Pour une découverte simple, une vingtaine de minutes peut suffire. Si vous aimez photographier, observer les détails ou attendre qu’un artiste commence à peindre, prévoyez davantage. Le tunnel se prête bien à une visite courte mais intense, surtout si vous l’associez aux voûtes voisines.
Les environs de Leake Street Arches accueillent aussi des bars, cafés et restaurants installés dans les voûtes restaurées. Cela prolonge naturellement l’expérience : on peut passer du tunnel à un verre, un repas ou une pause, sans quitter l’ambiance ferroviaire et urbaine du quartier. La visite ne s’arrête donc pas au seul passage couvert.
Pour qui la visite vaut vraiment le détour ?
The Graffiti Tunnel s’adresse d’abord aux curieux de culture urbaine. Si vous aimez le street art, les lieux alternatifs, les friches réinventées ou les espaces où la ville montre ses coulisses, la visite a de fortes chances de vous marquer. C’est aussi un bon choix pour varier un itinéraire londonien dominé par les musées, les monuments et les rues commerçantes.
Le lieu peut également plaire à ceux qui voyagent avec des adolescents, à condition d’aborder la visite comme une exploration visuelle plutôt que comme une attraction cadrée. On peut y parler de liberté artistique, de légalité, de droit à la ville, d’art éphémère et de transformation des espaces publics. Le tunnel devient alors un support de discussion, pas seulement un décor.

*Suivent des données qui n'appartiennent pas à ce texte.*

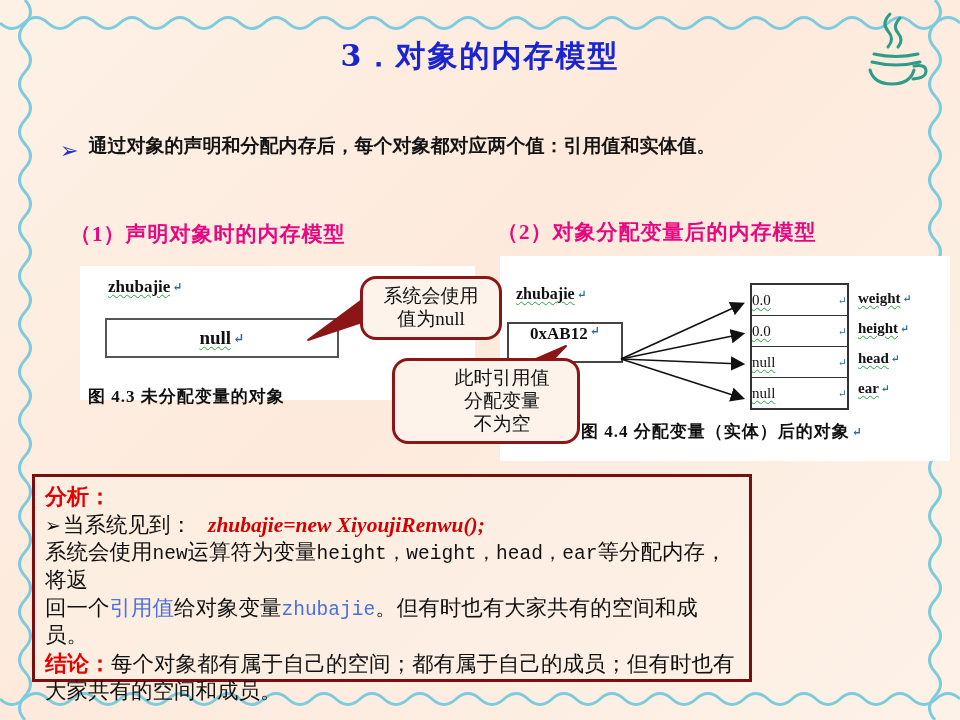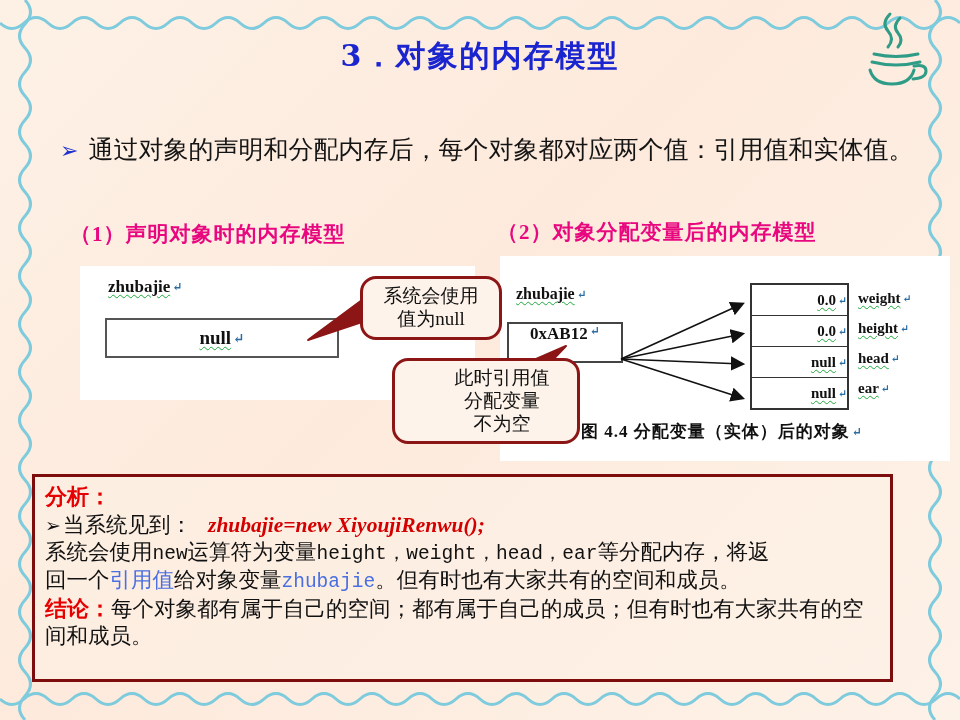"通过对象的声明和分配内存后，每个对象都对应两个值：引用值和实体值。" .bullet .btext { font-size: 25px -> 19px; font-weight: 400 -> 700 }
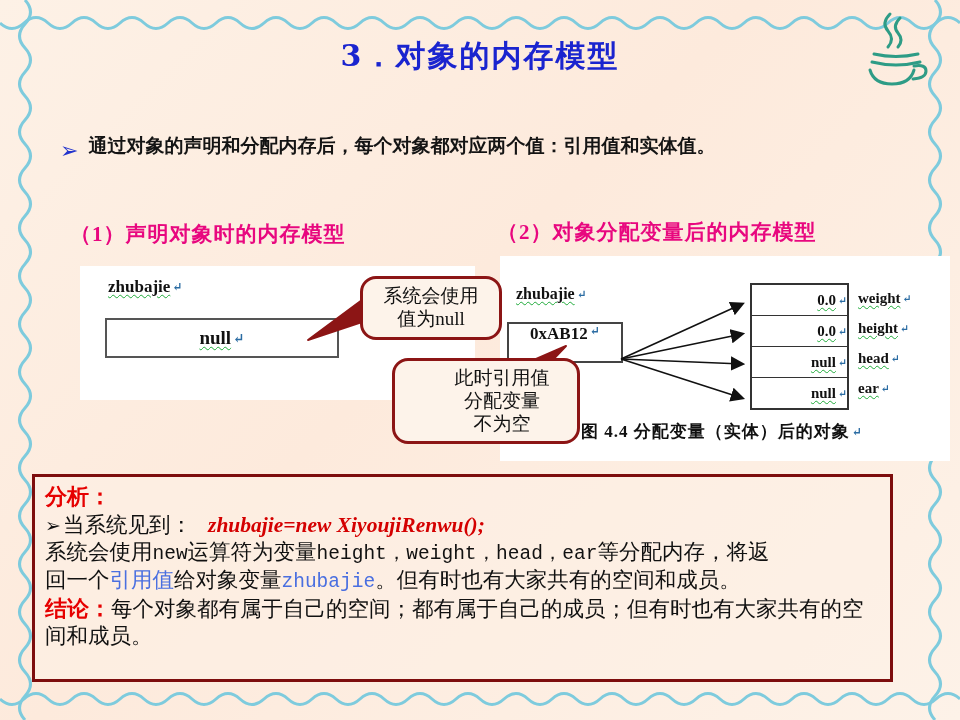"0.0" .memtable .row { font-weight: bold -> normal; justify-content: flex-end -> space-between }
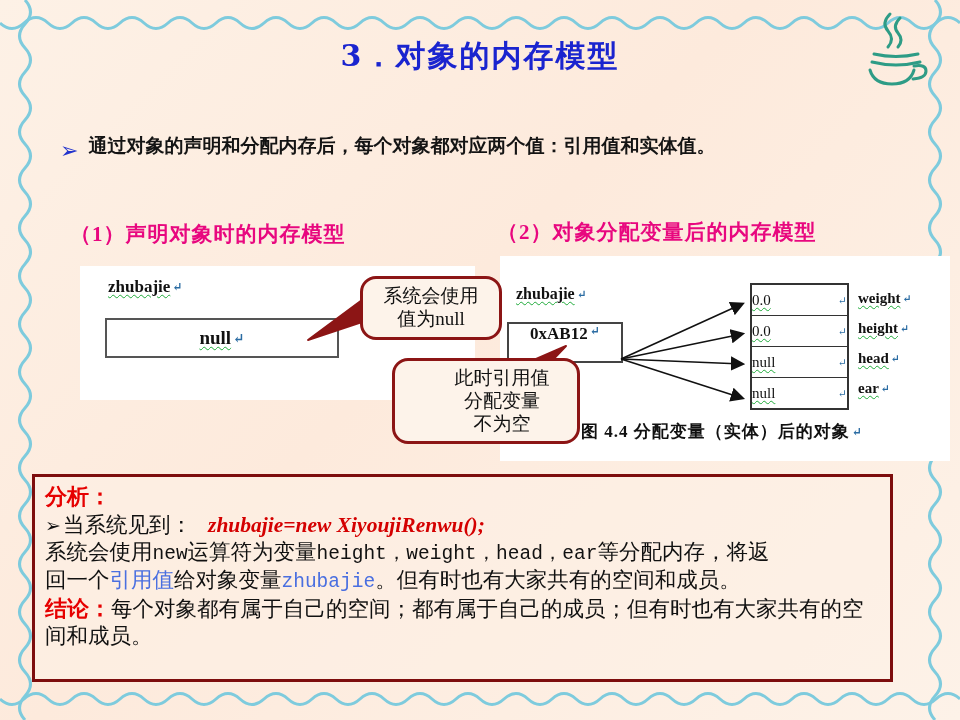"图 4.3 未分配变量的对象" div.cap-l { html: none -> <div>图 4.3 未分配变量的对象</div> }
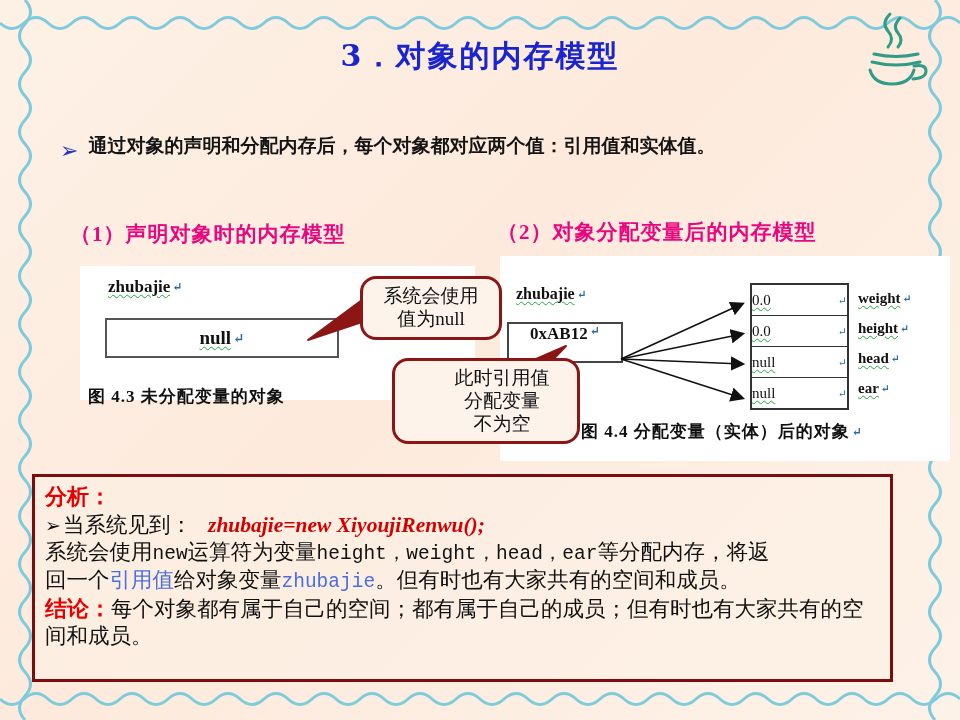"分析：" .analysis { width: 861px -> 720px }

Enfin, c’est une visite intéressante pour comprendre une facette très londonienne : la capacité de la ville à juxtaposer patrimoine ferroviaire, tourisme central, culture indépendante et offre de restauration contemporaine. À quelques minutes de monuments très fréquentés, Leake Street rappelle que Londres se découvre aussi dans ses passages, ses murs recouverts et ses espaces qui changent pendant qu’on les regarde.